Drowning diagnosis is a complicated process in the autopsy, even with the assistance of autopsy imaging and the on-site information from where the body was found. Previous studies have developed well-performed deep learning (DL) models for drowning diagnosis. However, the validity of the DL models was not assessed, raising doubts about whether the learned features accurately represented the medical findings observed by human experts. In this paper, we assessed the medical validity of DL models that had achieved high classification performance for drowning diagnosis. This retrospective study included autopsy cases aged 8-91 years who underwent postmortem computed tomography between 2012 and 2021 (153 drowning and 160 non-drowning cases). We first trained three deep learning models from a previous work and generated saliency maps that highlight important features in the input. To assess the validity of models, pixel-level annotations were created by four radiological technologists and further quantitatively compared with the saliency maps. All the three models demonstrated high classification performance with areas under the receiver operating characteristic curves of 0.94, 0.97, and 0.98, respectively. On the other hand, the assessment results revealed unexpected inconsistency between annotations and models' saliency maps. In fact, each model had, respectively, around 30%, 40%, and 80% of irrelevant areas in the saliency maps, suggesting the predictions of the DL models might be unreliable. The result alerts us in the careful assessment of DL tools, even those with high classification performance.

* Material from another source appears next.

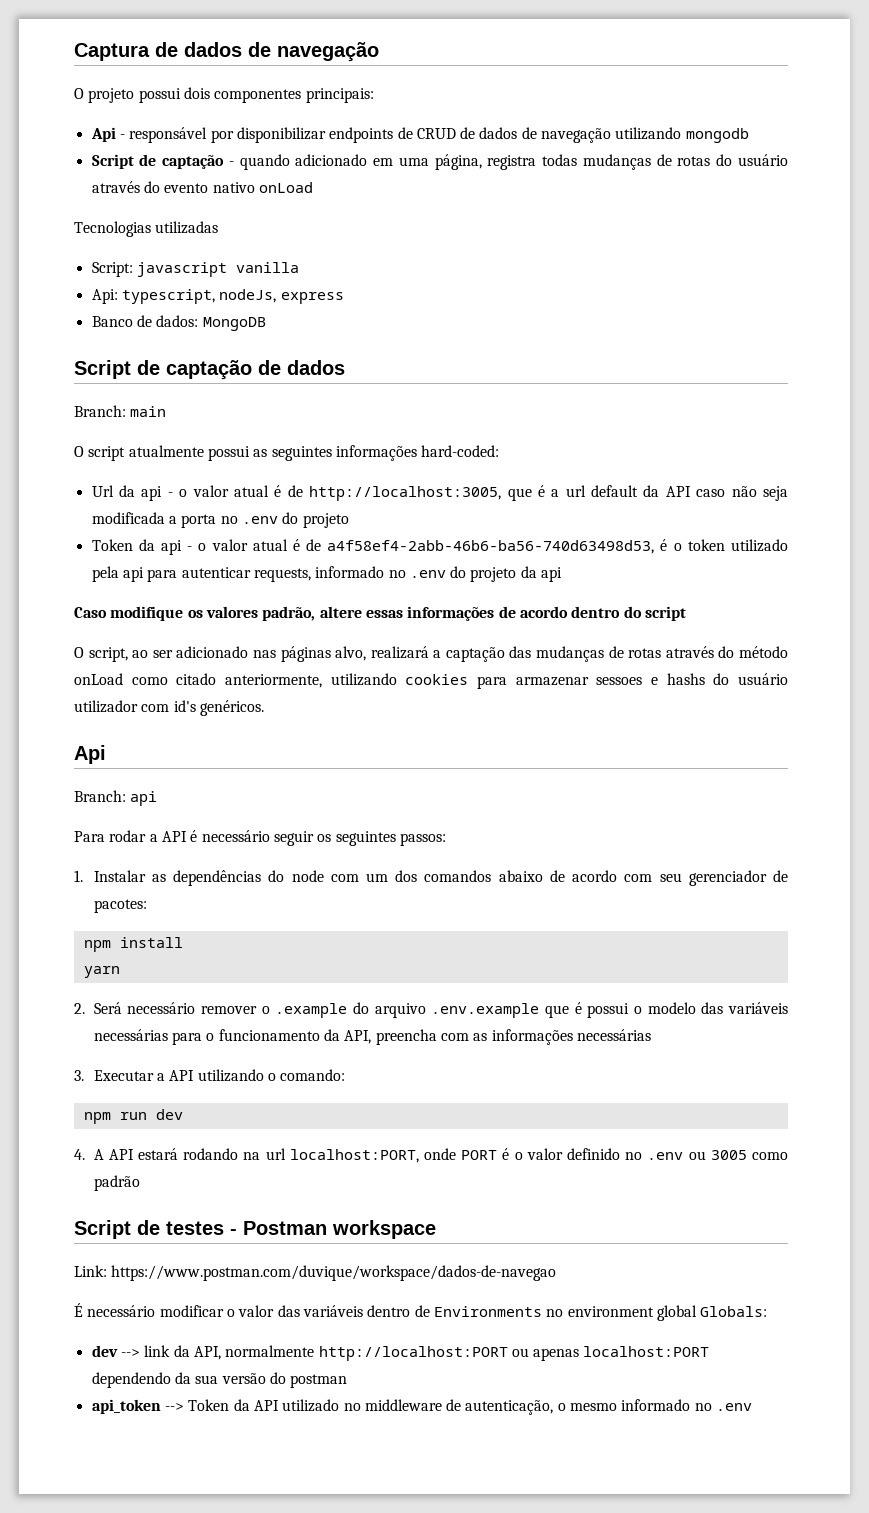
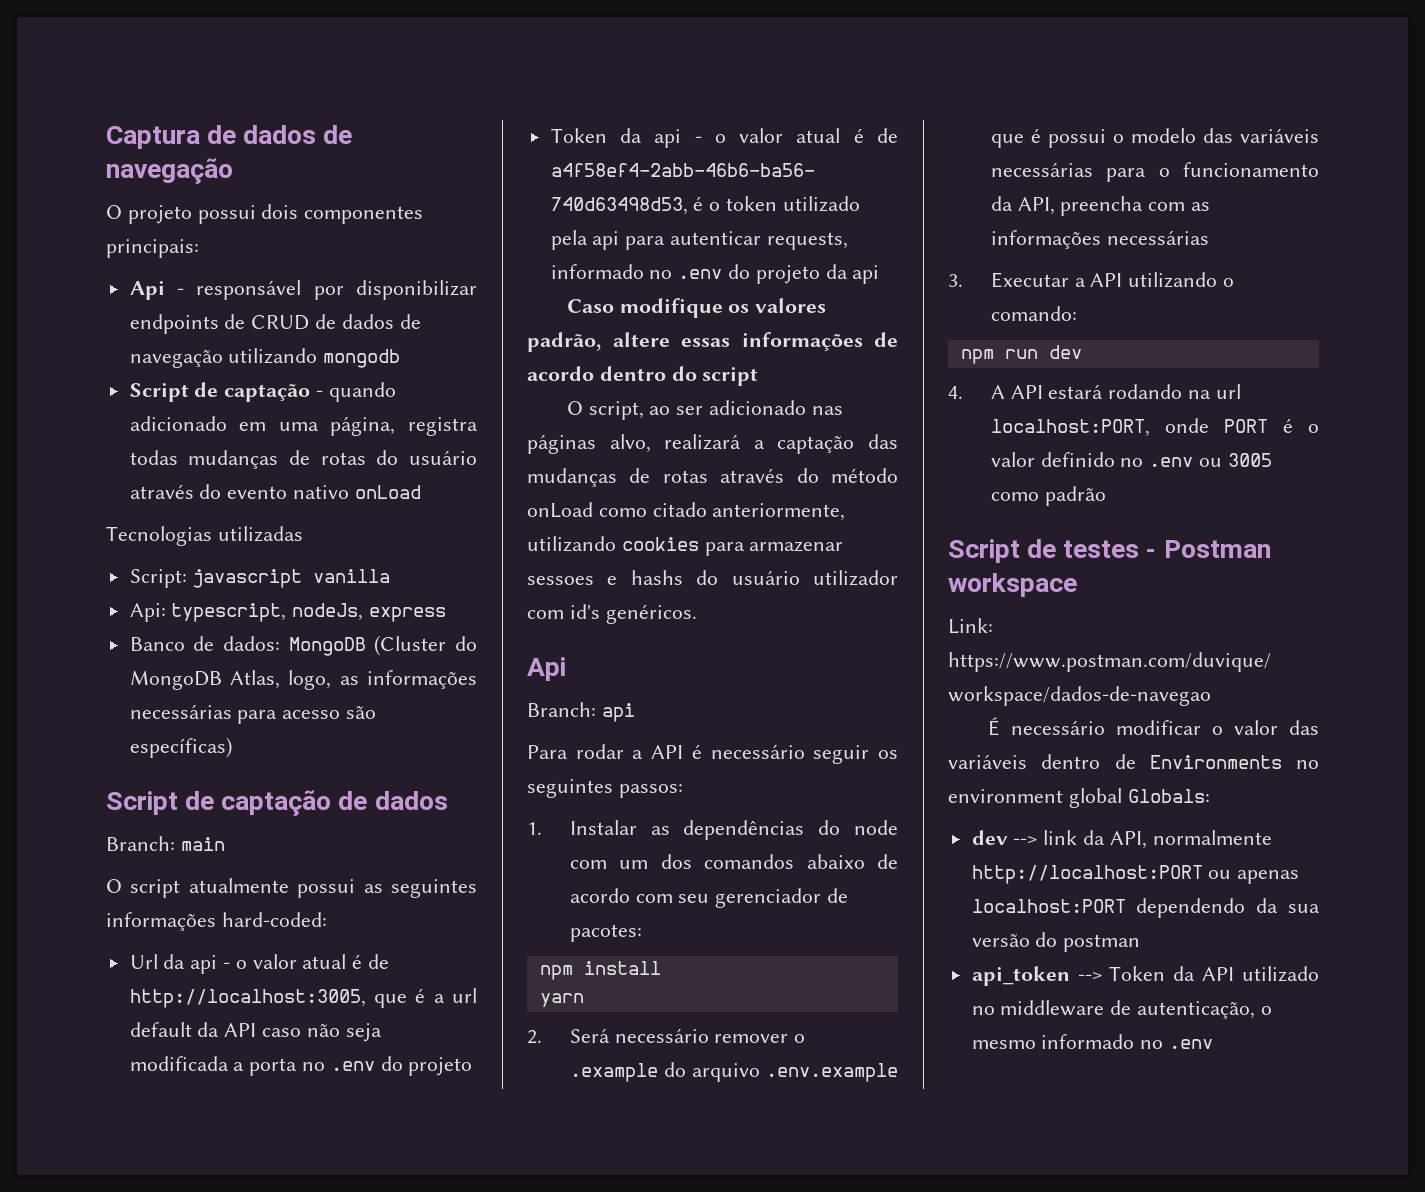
- Banco de dados: MongoDB
+ Banco de dados: MongoDB (Cluster do MongoDB Atlas, logo, as informações necessárias para acesso são específicas)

溺死的诊断在尸检中是一个复杂的过程,即使有尸检成像和发现尸体的现场信息的协助也是如此。先前的研究已经开发出性能良好的深度学习(DL)模型用于溺死的诊断。然而,这些 DL 模型的有效性尚未得到评估,这让人怀疑所学习到的特征是否准确地代表了人类专家观察到的医学发现。在本文中,我们评估了那些在溺死诊断中取得了高分类性能的 DL 模型的医学有效性。这项回顾性研究纳入了 2012 年至 2021 年间进行死后计算机断层扫描的年龄为 8-91 岁的尸检病例(153 例溺死和 160 例非溺死病例)。我们首先从之前的工作中训练了三个深度学习模型,并生成了突显图,突出输入中的重要特征。为了评估模型的有效性,由四位放射技术人员创建了像素级别的标注,并进一步与突显图进行定量比较。所有三个模型的分类性能均很高,受试者工作特征曲线下的面积分别为 0.94、0.97 和 0.98。另一方面,评估结果显示标注与模型的突显图之间存在出人意料的不一致。事实上,每个模型的突显图中分别有大约 30%、40%和 80%的不相关区域,这表明 DL 模型的预测可能不可靠。该结果提醒我们在对 DL 工具进行仔细评估时,即使是那些具有高分类性能的工具也需要谨慎。